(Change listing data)
☆ ☆ ☆
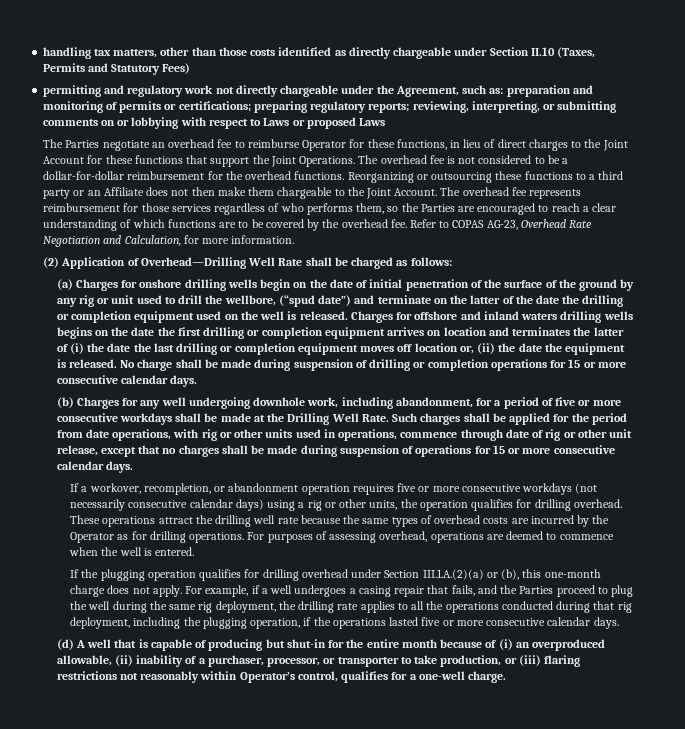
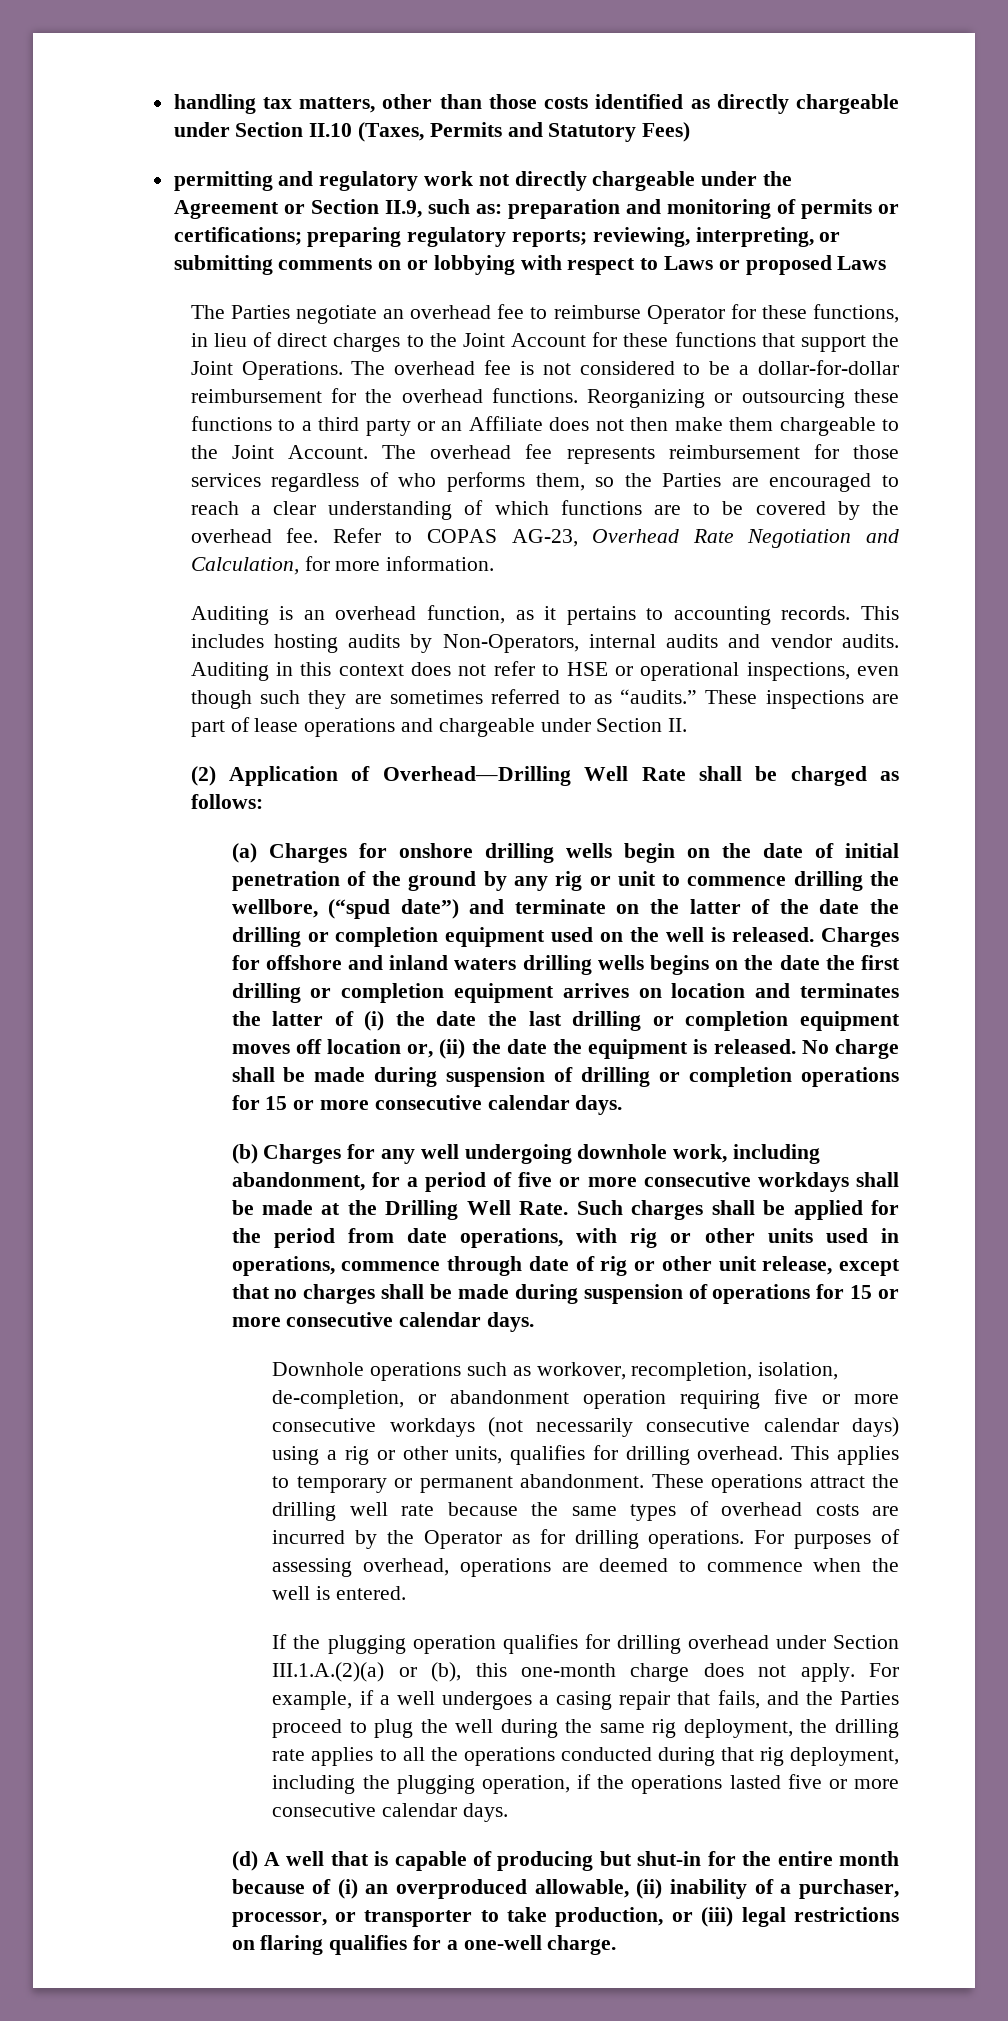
- permitting and regulatory work not directly chargeable under the Agreement, such as: preparation and monitoring of permits or certifications; preparing regulatory reports; reviewing, interpreting, or submitting comments on or lobbying with respect to Laws or proposed Laws
+ permitting and regulatory work not directly chargeable under the Agreement or Section II.9, such as: preparation and monitoring of permits or certifications; preparing regulatory reports; reviewing, interpreting, or submitting comments on or lobbying with respect to Laws or proposed Laws
+ Auditing is an overhead function, as it pertains to accounting records. This includes hosting audits by Non-Operators, internal audits and vendor audits. Auditing in this context does not refer to HSE or operational inspections, even though such they are sometimes referred to as “audits.” These inspections are part of lease operations and chargeable under Section II.
- (a) Charges for onshore drilling wells begin on the date of initial penetration of the surface of the ground by any rig or unit used to drill the wellbore, (“spud date”) and terminate on the latter of the date the drilling or completion equipment used on the well is released.
+ (a) Charges for onshore drilling wells begin on the date of initial penetration of the ground by any rig or unit to commence drilling the wellbore, (“spud date”) and terminate on the latter of the date the drilling or completion equipment used on the well is released.
- If a workover, recompletion, or abandonment operation requires five or more consecutive workdays (not necessarily consecutive calendar days) using a rig or other units, the operation qualifies for drilling overhead.
+ Downhole operations such as workover, recompletion, isolation, de-completion, or abandonment operation requiring five or more consecutive workdays (not necessarily consecutive calendar days) using a rig or other units, qualifies for drilling overhead.
+ This applies to temporary or permanent abandonment.
- (d) A well that is capable of producing but shut-in for the entire month because of (i) an overproduced allowable, (ii) inability of a purchaser, processor, or transporter to take production, or (iii) flaring restrictions not reasonably within Operator’s control, qualifies for a one-well charge.
+ (d) A well that is capable of producing but shut-in for the entire month because of (i) an overproduced allowable, (ii) inability of a purchaser, processor, or transporter to take production, or (iii) legal restrictions on flaring qualifies for a one-well charge.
☆ ☆ ☆
Exercise instructions: With the pictures removed, return each record above exactly as given.

Exercise solution:
- permitting and regulatory work not directly chargeable under the Agreement, such as: preparation and monitoring of permits or certifications; preparing regulatory reports; reviewing, interpreting, or submitting comments on or lobbying with respect to Laws or proposed Laws
+ permitting and regulatory work not directly chargeable under the Agreement or Section II.9, such as: preparation and monitoring of permits or certifications; preparing regulatory reports; reviewing, interpreting, or submitting comments on or lobbying with respect to Laws or proposed Laws
+ Auditing is an overhead function, as it pertains to accounting records. This includes hosting audits by Non-Operators, internal audits and vendor audits. Auditing in this context does not refer to HSE or operational inspections, even though such they are sometimes referred to as “audits.” These inspections are part of lease operations and chargeable under Section II.
- (a) Charges for onshore drilling wells begin on the date of initial penetration of the surface of the ground by any rig or unit used to drill the wellbore, (“spud date”) and terminate on the latter of the date the drilling or completion equipment used on the well is released.
+ (a) Charges for onshore drilling wells begin on the date of initial penetration of the ground by any rig or unit to commence drilling the wellbore, (“spud date”) and terminate on the latter of the date the drilling or completion equipment used on the well is released.
- If a workover, recompletion, or abandonment operation requires five or more consecutive workdays (not necessarily consecutive calendar days) using a rig or other units, the operation qualifies for drilling overhead.
+ Downhole operations such as workover, recompletion, isolation, de-completion, or abandonment operation requiring five or more consecutive workdays (not necessarily consecutive calendar days) using a rig or other units, qualifies for drilling overhead.
+ This applies to temporary or permanent abandonment.
- (d) A well that is capable of producing but shut-in for the entire month because of (i) an overproduced allowable, (ii) inability of a purchaser, processor, or transporter to take production, or (iii) flaring restrictions not reasonably within Operator’s control, qualifies for a one-well charge.
+ (d) A well that is capable of producing but shut-in for the entire month because of (i) an overproduced allowable, (ii) inability of a purchaser, processor, or transporter to take production, or (iii) legal restrictions on flaring qualifies for a one-well charge.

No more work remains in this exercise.